Eugenio Yarce
Las instituciones de educación nacieron como un espacio de libertad: un lugar donde las preguntas eran más importantes que las respuestas. Hoy, ese ideal se encuentra bajo presión. La inteligencia artificial (IA) y las agendas externas están transformando la academia a una velocidad que deja poco espacio para la reflexión.
El caso de la California State University (CSU) ilustra el dilema. Con 460 mil estudiantes anunció su alianza con Amazon, OpenAI y Nvidia para convertirse en la primera “institución empoderada por inteligencia artificial”. La iniciativa promete modernizar la educación, En CSU los estudiantes aprenden a usar herramientas como Bedrock o ChatGPT Edu.
El entusiasmo por la IA es comprensible; personalizar el aprendizaje y ampliar el acceso al conocimiento es el sueño de todo rector o rectora. El riesgo no es utilizar la tecnología, sino renunciar al pensamiento crítico que debe acompañarla. Cuando las instituciones de educación dejan de formar a pensar con IA y empiezan a dejar que la IA forme por ellas, algo esencial se pierde: el desarrollo intelectual. Una estudiante lo resumió con ironía: “Aprendes, sí, pero también escuchas el discurso de ventas”. La formación se confunde con marketing y el conocimiento empieza a vestirse con marcas.
Mientras tanto, otro fenómeno se desarrolla en paralelo. Las presiones externas sobre la educación han empezado a definir lo que puede enseñarse; se restringen contenidos y se modifican planes de estudios, recursos didácticos y pedagógicos.
Pero el riesgo no se limita a las instituciones; alcanza a los estudiantes. La filósofa Anastasia Berg, profesora de la Universidad de California, advierte que al delegar en la IA las tareas de lectura, redacción o análisis, los estudiantes pierden la capacidad de pensar con lenguaje propio. A ese proceso lo llama “subcognición”;una degradación del juicio, una sustitución del esfuerzo intelectual por la IA.
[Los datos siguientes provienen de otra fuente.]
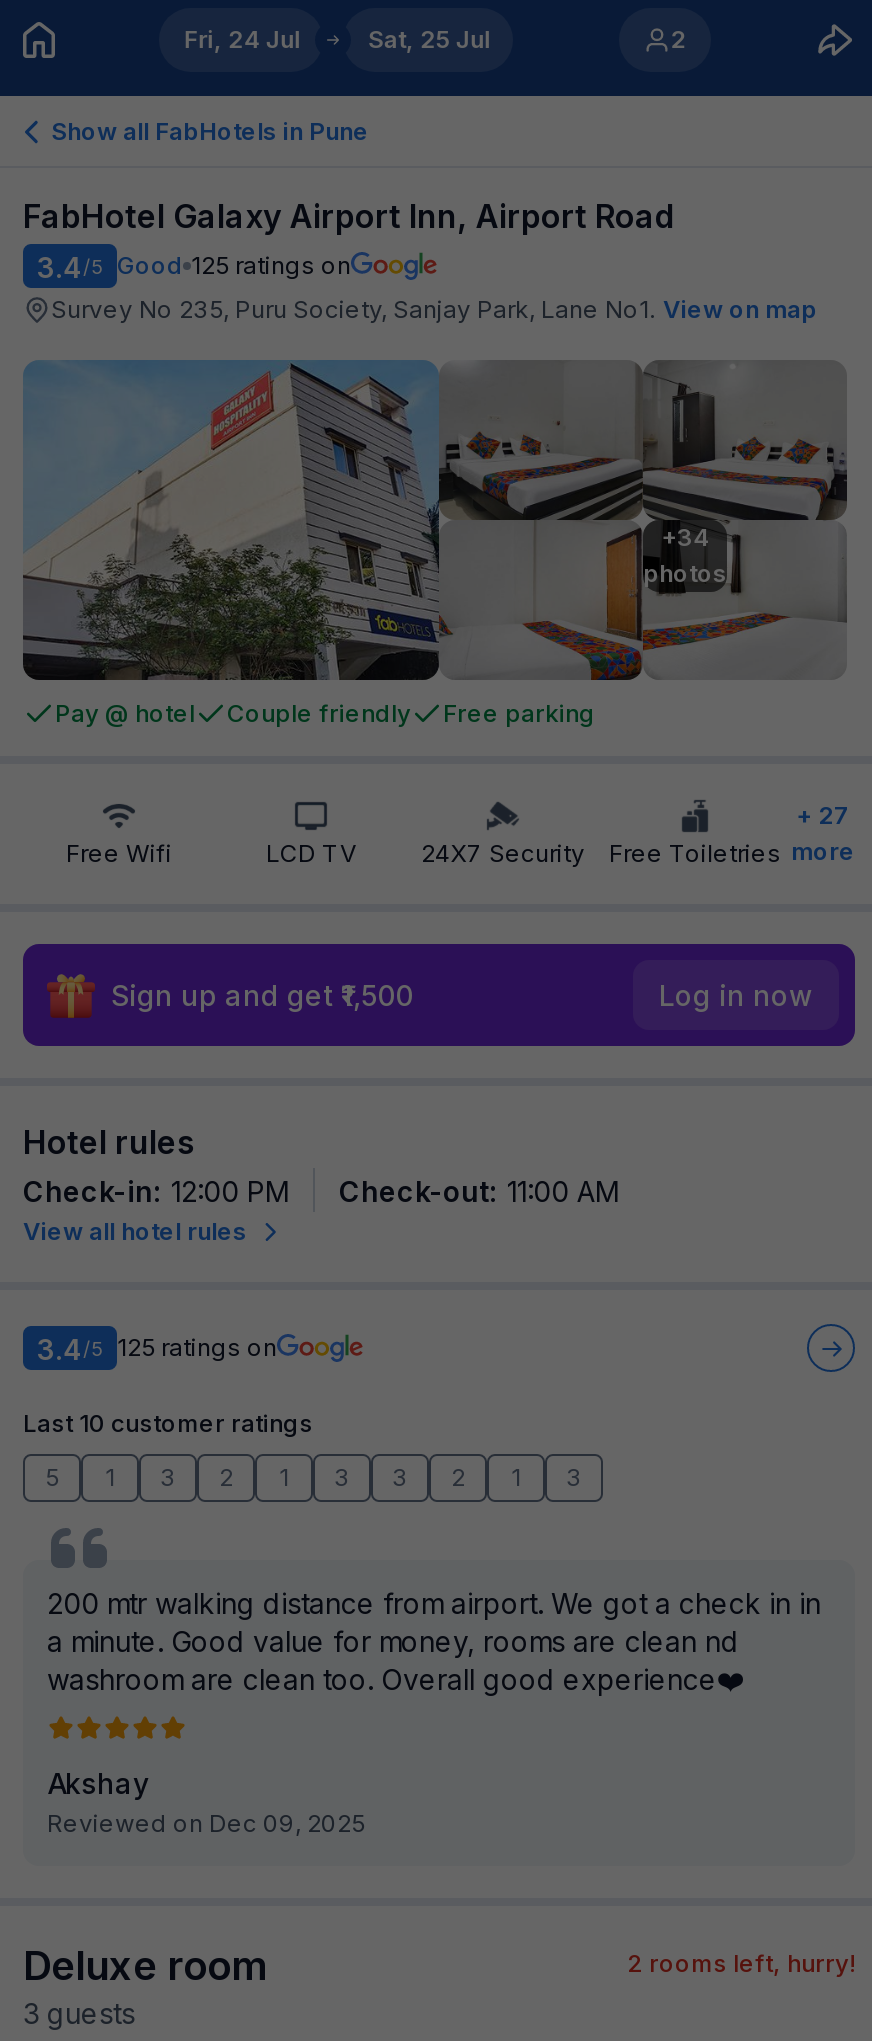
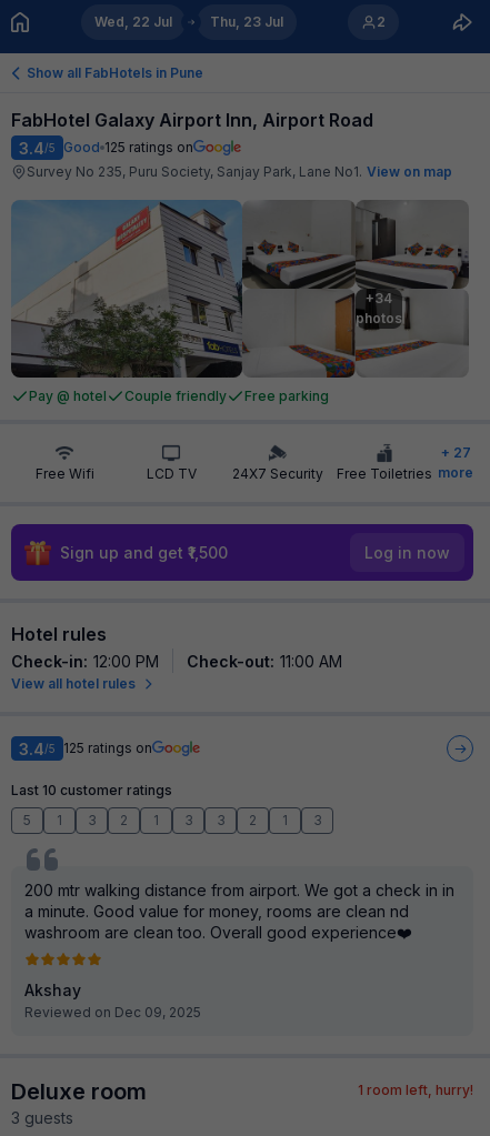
[184,24,300,54] Fri, 24 Jul -> [94,13,172,30] Wed, 22 Jul
[368,24,490,54] Sat, 25 Jul -> [210,13,283,30] Thu, 23 Jul
[627,1948,855,1978] 2 rooms left, hurry! -> [358,1082,473,1098] 1 room left, hurry!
Su advertencia es profunda. Si el lenguaje es el instrumento con el que comprendemos el mundo, dejar de ejercitarlo equivale a perder el mapa que nos permite comprender la realidad. Sin la práctica de leer, escribir, debatir y equivocarse, los estudiantes no solo se vuelven dependientes de las plataformas, sino que pierden su brújula interna que les permite comprenderse a sí mismos, y sin esa comprensión, la democracia se debilita.
Las ideas de Berg se conectan con lo que Tim Wu, profesor de Columbia, denomina “modelo extractivo”. Las grandes plataformas como Amazon, Google, Meta, no solo acumulan datos o ganancias; también extraen atención, tiempo y creatividad. En educación, ese modelo se traduce en instituciones que miden su éxito por clics, convenios o certificaciones, y no por pensamiento crítico, la colaboración y la autonomía.
No es coincidencia; el modelo educativo y el económico comienzan a parecerse. Ambos premian la velocidad, la inmediatez y la repetición. Ambos desconfían de la pausa, la duda y la reflexión.
No se trata de oponerse a la tecnología. La inteligencia artificial puede ser una herramienta valiosa si se integra con propósito y discernimiento. La pregunta no es si debemos usarla, sino cómo y para quién. Si las instituciones de educación pierden su voz crítica, pierde su razón de ser. Si el aula se convierte en una sucursal de Amazon o en un espacio vigilado y acotado, habremos sustituido la búsqueda del conocimiento por la obediencia al algoritmo.
En México, este desafío no es ajeno. Tanto las instituciones públicas como las privadas enfrentan presiones similares: presupuestos a la baja para la investigación, dependencia tecnológica y creciente influencia de fuerzas externas. Si queremos que la educación sea motor de desarrollo necesitamos fortalecer la investigación, la transferencia de conocimiento y la colaboración con propósito.
El futuro de la educación no se construirá en Silicon Valley, sino en la capacidad de las instituciones de educación para seguir siendo autónomas, críticas, y centradas en el estudiante. Porque la libertad académica no consiste en tener acceso a todas las herramientas, sino en conservar la capacidad de decidir cómo y para qué usarlas.
Formar -más que solo educar- en libertad sigue siendo el mayor acto de innovación.